"Un peuple prêt à sacrifier un peu de liberté pour un peu de sécurité ne mérite ni l’une ni l’autre, et finit par perdre les deux", Benjamin Franklin.
Depuis la loi du 30/10/2017 renforçant la sécurité intérieure et la lutte contre le terrorisme, les collectivités territoriales se permettent de vouloir mettre en place des dispositifs inouïs dans les établissements scolaires.
Ce projet de loi intègre dans le droit commun des dispositions jusque-là réservées à l’état d’urgence. C’est donc la course à l’équipement en caméras de vidéo-surveillance et autres systèmes pour une pseudo-sécurité.
Nous croyions que le prélèvement d’ADN de syndicalistes était le sommet de cette dérive fascisante. Eh bien non ! Il y a toujours pire avec Macron.

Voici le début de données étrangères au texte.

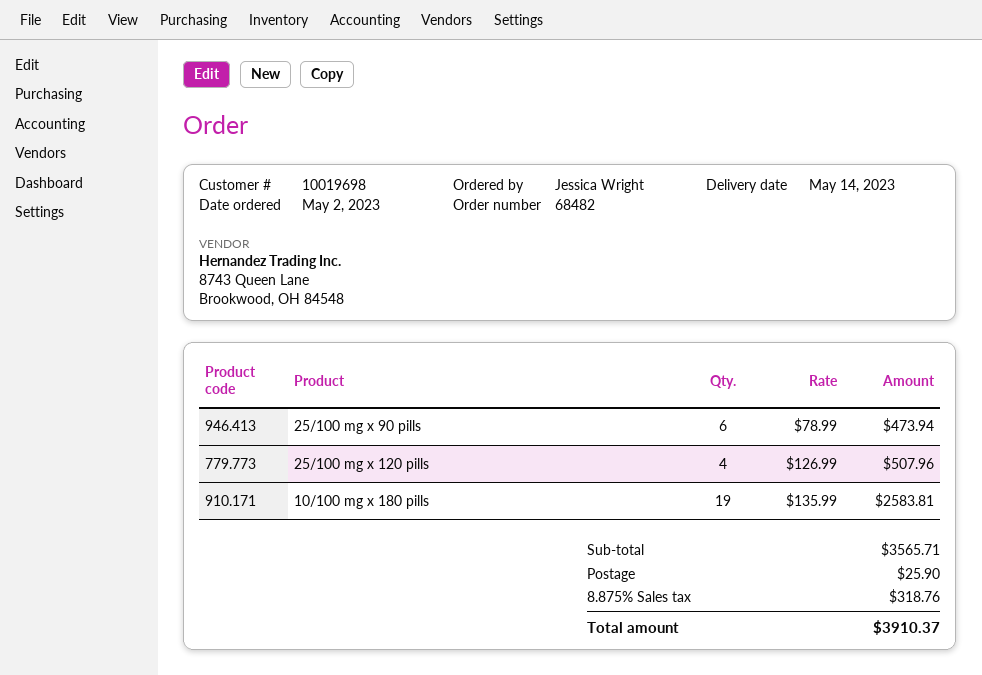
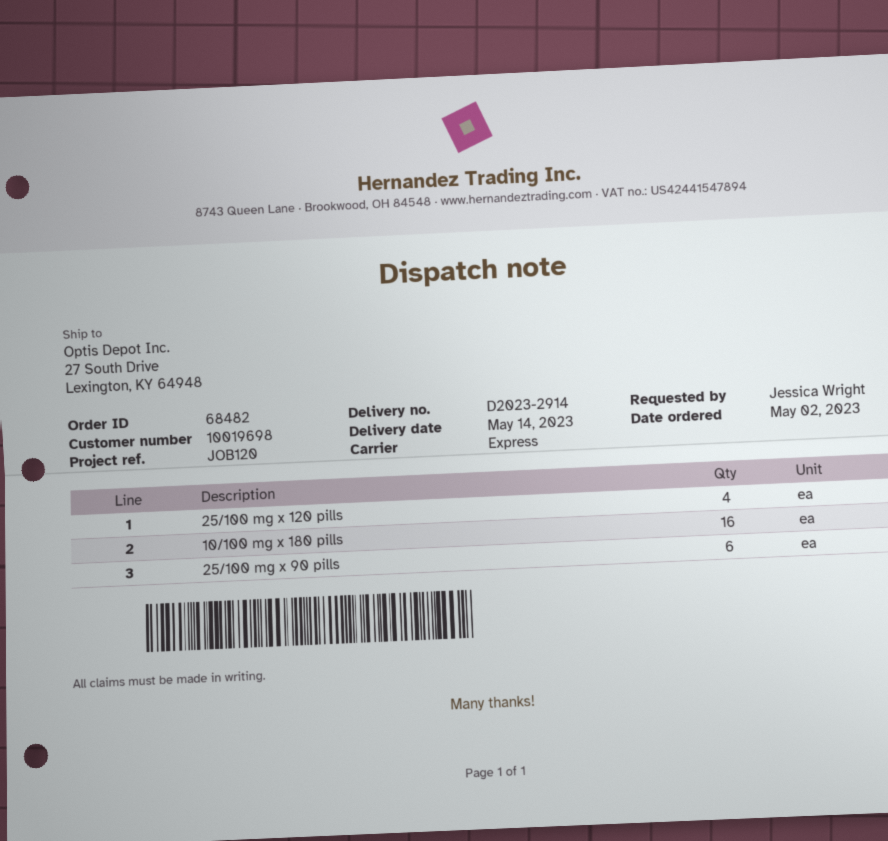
10/100 mg x 180 pills: 19 -> 16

Ainsi, après l’annonce par le Maire de Nice, entérinée par le Ministre de l’éducation nationale, de mettre un policier municipal dans chaque école à la rentrée, c’est au tour du Président de la Région PACA d’annoncer des mesures tout aussi liberticides : tester la reconnaissance faciale dans un lycée de Nice. Ou encore donner un statut légitime à la chasse au faciès.

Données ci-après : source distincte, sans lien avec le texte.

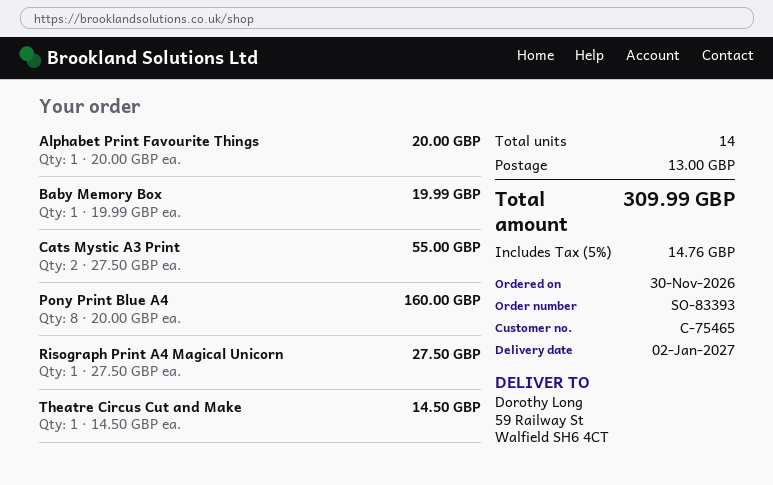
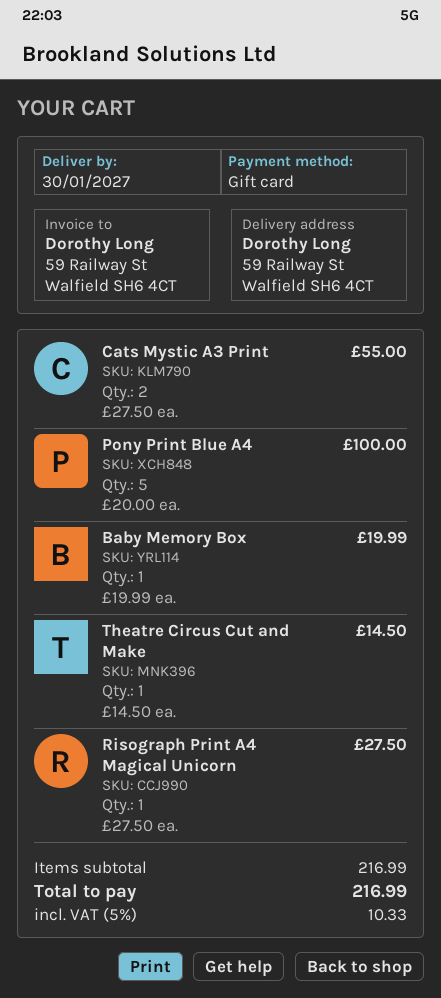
delivery date: 2027-01-02 -> 2027-01-30
Alphabet Print Favourite Things: 1 x 20.00 = 20.00 -> none
Pony Print Blue A4: 8 x 20.00 = 160.00 -> 5 x 20.00 = 100.00
shipping: 13.00 -> none
tax: 5% = 14.76 -> 5% = 10.33
total: 309.99 -> 216.99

Comment pourrait-on être d’accord avec ces projets qui remettent en cause tous les principes de la liberté qu’elle soit individuelle ou collective ; qui laissent la porte ouverte à toutes les dérives, toutes les discriminations ?
Comment accepter que le chef d’établissement du lycée des Eucalyptus justifie un tel arsenal avec des arguments pédagogiques ?

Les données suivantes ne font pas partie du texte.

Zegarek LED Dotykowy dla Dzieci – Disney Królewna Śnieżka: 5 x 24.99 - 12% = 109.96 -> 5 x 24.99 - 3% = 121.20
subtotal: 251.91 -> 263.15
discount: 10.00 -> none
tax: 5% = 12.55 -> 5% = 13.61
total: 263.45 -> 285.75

Comment tolérer que l’argent dont notre école publique a besoin soit gaspillé dans des mesures dont on connaît l’inutilité et la nocivité ? D’autant plus que ces systèmes enrichissent des lobbys qui profitent de ce tout-sécuritaire.
"Un peuple prêt à sacrifier un peu de liberté pour un peu de sécurité ne mérite ni l’une ni l’autre, et finit par perdre les deux", Benjamin Franklin.
Nous condamnons fermement ce projet de vidéo-surveillance à reconnaissance faciale au nom de la liberté des élèves et des personnels.